THE TASK.
Restate the data below word for word, omitting pictures.

[Modification records]
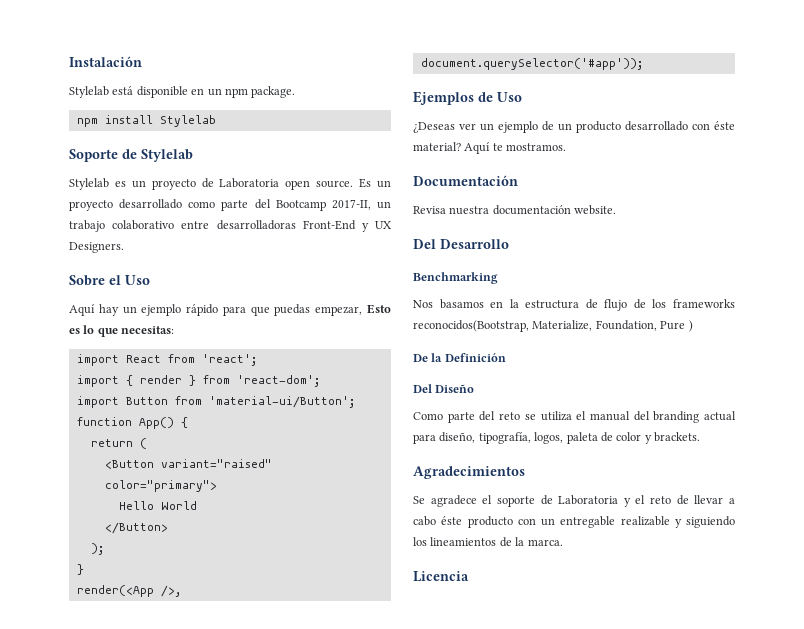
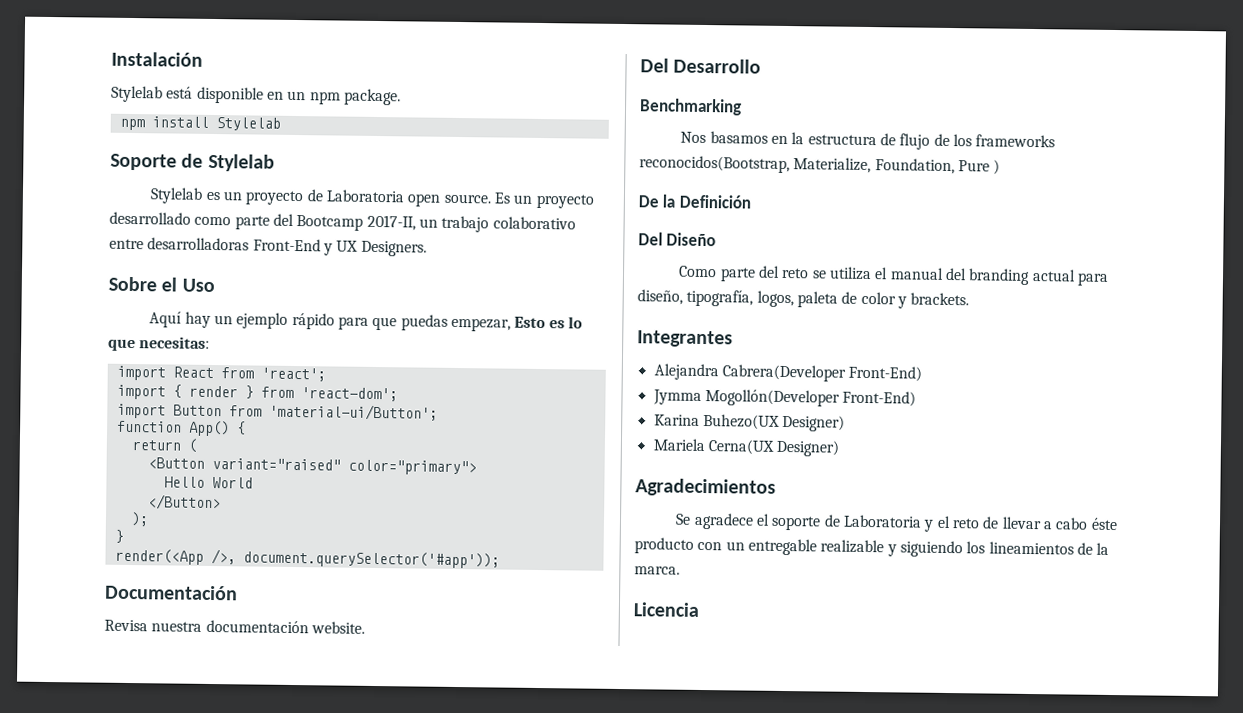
[413,91,522,105] [413,121,735,133] [413,142,567,154] // Ejemplos de Uso // ¿Deseas ver un ejemplo de un producto desarrollado con éste material? Aquí te mostramos. -> (500, 559) none
(700, 437) none -> [637,330,733,348] [653,363,923,382] [652,389,917,407] [653,413,846,432] [652,438,840,457] // Integrantes // Alejandra Cabrera(Developer Front-End) // Jymma Mogollón(Developer Front-End) // Karina Buhezo(UX Designer) // Mariela Cerna(UX Designer)

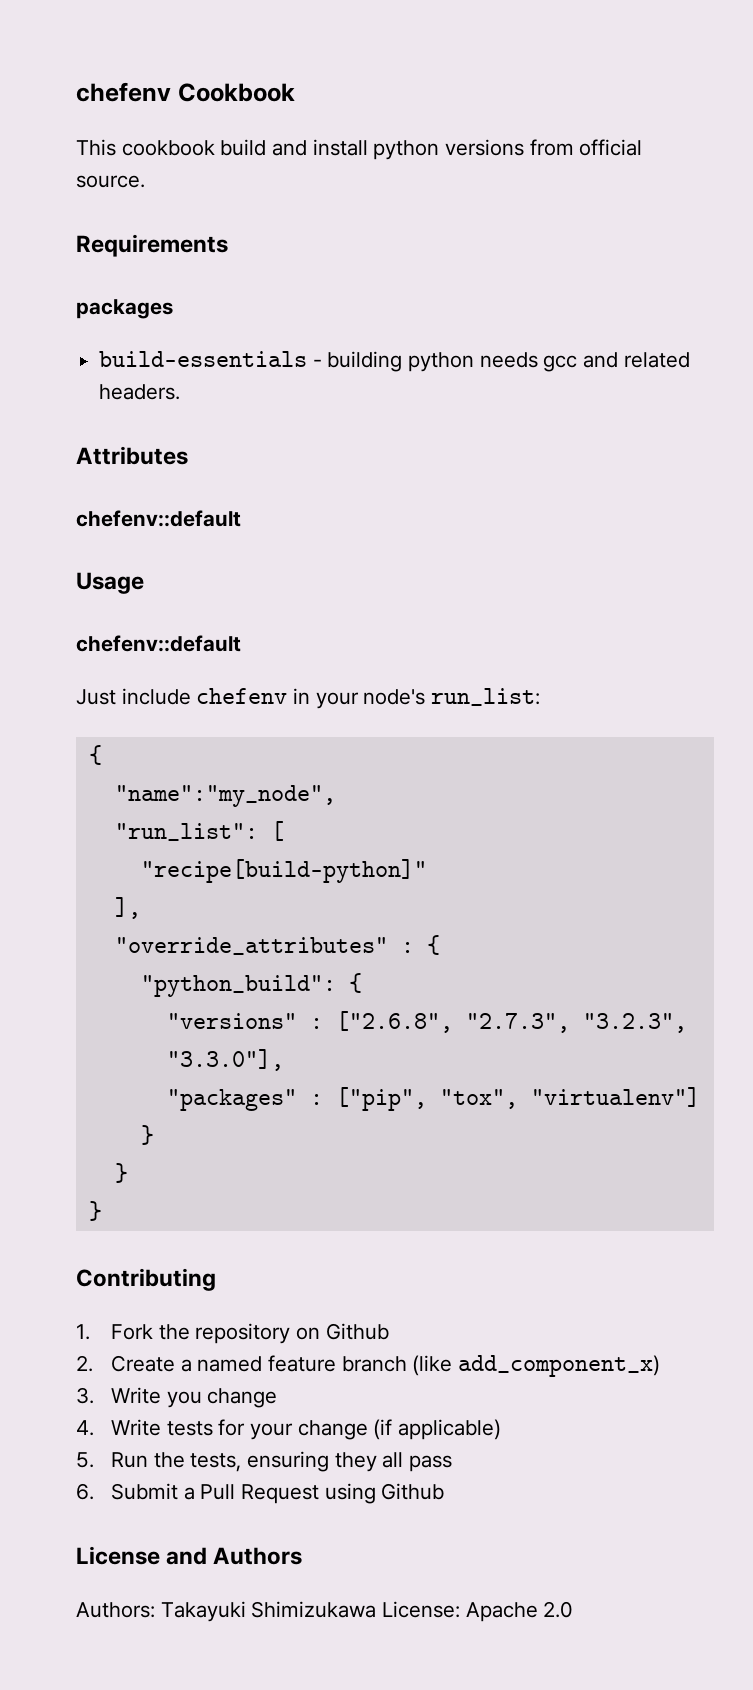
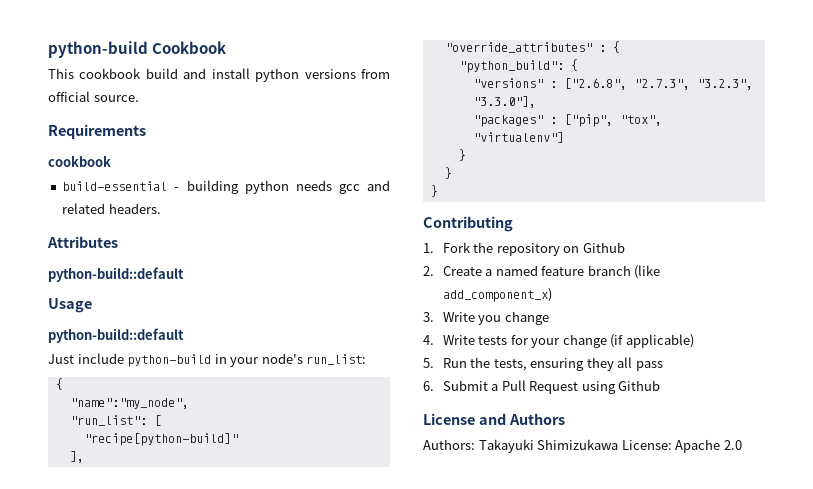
[76,82,171,102] chefenv -> [48,41,148,58] python-build
[76,299,173,319] [99,351,308,367] packages // build-essentials -> [48,155,111,167] [62,181,168,191] cookbook // build-essential
[76,510,241,527] chefenv::default -> [48,267,184,282] python-build::default
[76,635,241,652] chefenv::default -> [48,328,184,343] python-build::default
[196,688,288,704] chefenv -> [127,354,212,367] python-build
[140,859,427,883] "recipe[build-python]" -> [83,433,238,446] "recipe[python-build]"

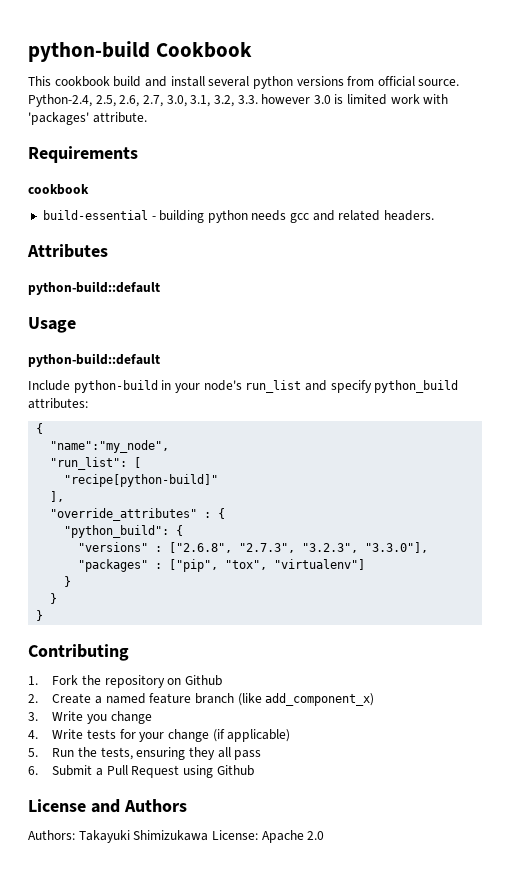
(250, 73) none -> [208,76,250,87] several
(139, 98) none -> [28,94,449,107] [28,112,147,125] Python-2.4, 2.5, 2.6, 2.7, 3.0, 3.1, 3.2, 3.3. however 3.0 is limited work with 'packages' attribute.
[48,353,124,364] Just include -> [28,380,70,391] Include
[306,354,367,365] run_list: -> [245,380,459,393] [28,398,88,409] run_list and specify python_build attributes:

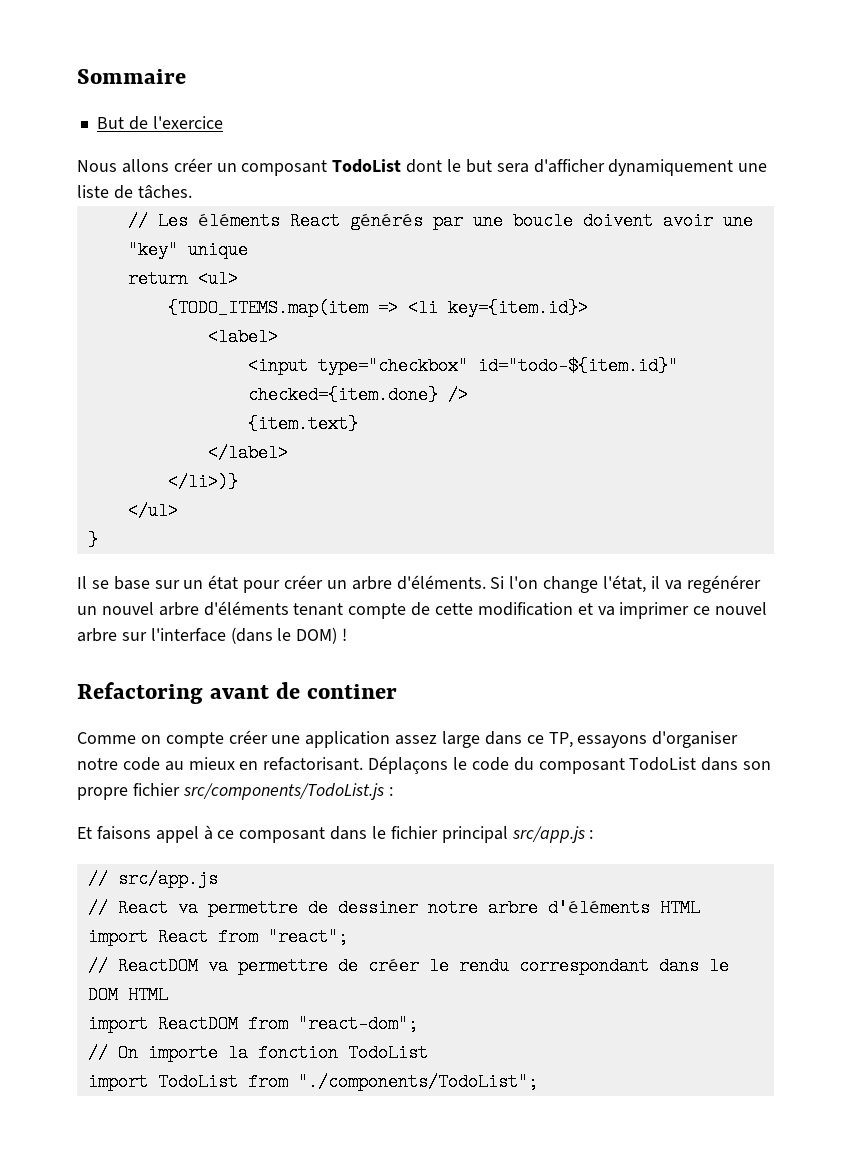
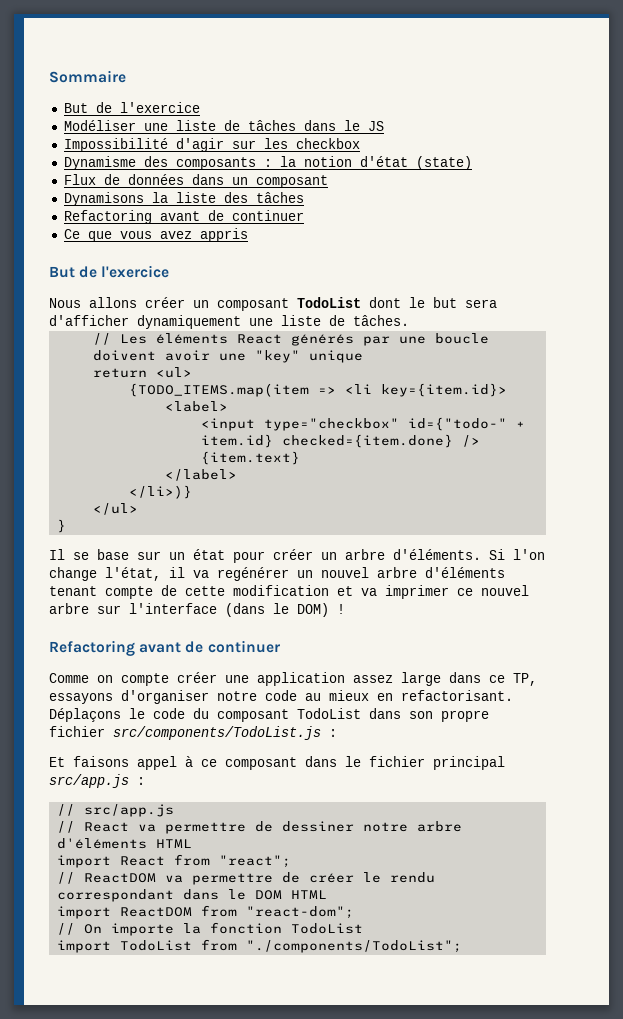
(223, 122) none -> [63,120,384,131] [63,138,360,152] [63,156,472,170] [63,174,328,188] [63,192,304,206] [63,210,304,224] [63,228,248,242] [49,265,170,278] // Modéliser une liste de tâches dans le JS // Impossibilité d'agir sur les checkbox // Dynamisme des composants : la notion d'état (state) // Flux de données dans un composant // Dynamisons la liste des tâches // Refactoring avant de continuer // Ce que vous avez appris // But de l'exercice
[477,357,678,375] id="todo-${item.id}" -> [408,417,526,431] [201,434,274,448] id={"todo-" + item.id}
[307,684,398,699] continer -> [207,640,280,653] continuer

PROBLEM SOLUTION.
[413,91,522,105] [413,121,735,133] [413,142,567,154] // Ejemplos de Uso // ¿Deseas ver un ejemplo de un producto desarrollado con éste material? Aquí te mostramos. -> (500, 559) none
(700, 437) none -> [637,330,733,348] [653,363,923,382] [652,389,917,407] [653,413,846,432] [652,438,840,457] // Integrantes // Alejandra Cabrera(Developer Front-End) // Jymma Mogollón(Developer Front-End) // Karina Buhezo(UX Designer) // Mariela Cerna(UX Designer)

[76,82,171,102] chefenv -> [48,41,148,58] python-build
[76,299,173,319] [99,351,308,367] packages // build-essentials -> [48,155,111,167] [62,181,168,191] cookbook // build-essential
[76,510,241,527] chefenv::default -> [48,267,184,282] python-build::default
[76,635,241,652] chefenv::default -> [48,328,184,343] python-build::default
[196,688,288,704] chefenv -> [127,354,212,367] python-build
[140,859,427,883] "recipe[build-python]" -> [83,433,238,446] "recipe[python-build]"

(250, 73) none -> [208,76,250,87] several
(139, 98) none -> [28,94,449,107] [28,112,147,125] Python-2.4, 2.5, 2.6, 2.7, 3.0, 3.1, 3.2, 3.3. however 3.0 is limited work with 'packages' attribute.
[48,353,124,364] Just include -> [28,380,70,391] Include
[306,354,367,365] run_list: -> [245,380,459,393] [28,398,88,409] run_list and specify python_build attributes:

(223, 122) none -> [63,120,384,131] [63,138,360,152] [63,156,472,170] [63,174,328,188] [63,192,304,206] [63,210,304,224] [63,228,248,242] [49,265,170,278] // Modéliser une liste de tâches dans le JS // Impossibilité d'agir sur les checkbox // Dynamisme des composants : la notion d'état (state) // Flux de données dans un composant // Dynamisons la liste des tâches // Refactoring avant de continuer // Ce que vous avez appris // But de l'exercice
[477,357,678,375] id="todo-${item.id}" -> [408,417,526,431] [201,434,274,448] id={"todo-" + item.id}
[307,684,398,699] continer -> [207,640,280,653] continuer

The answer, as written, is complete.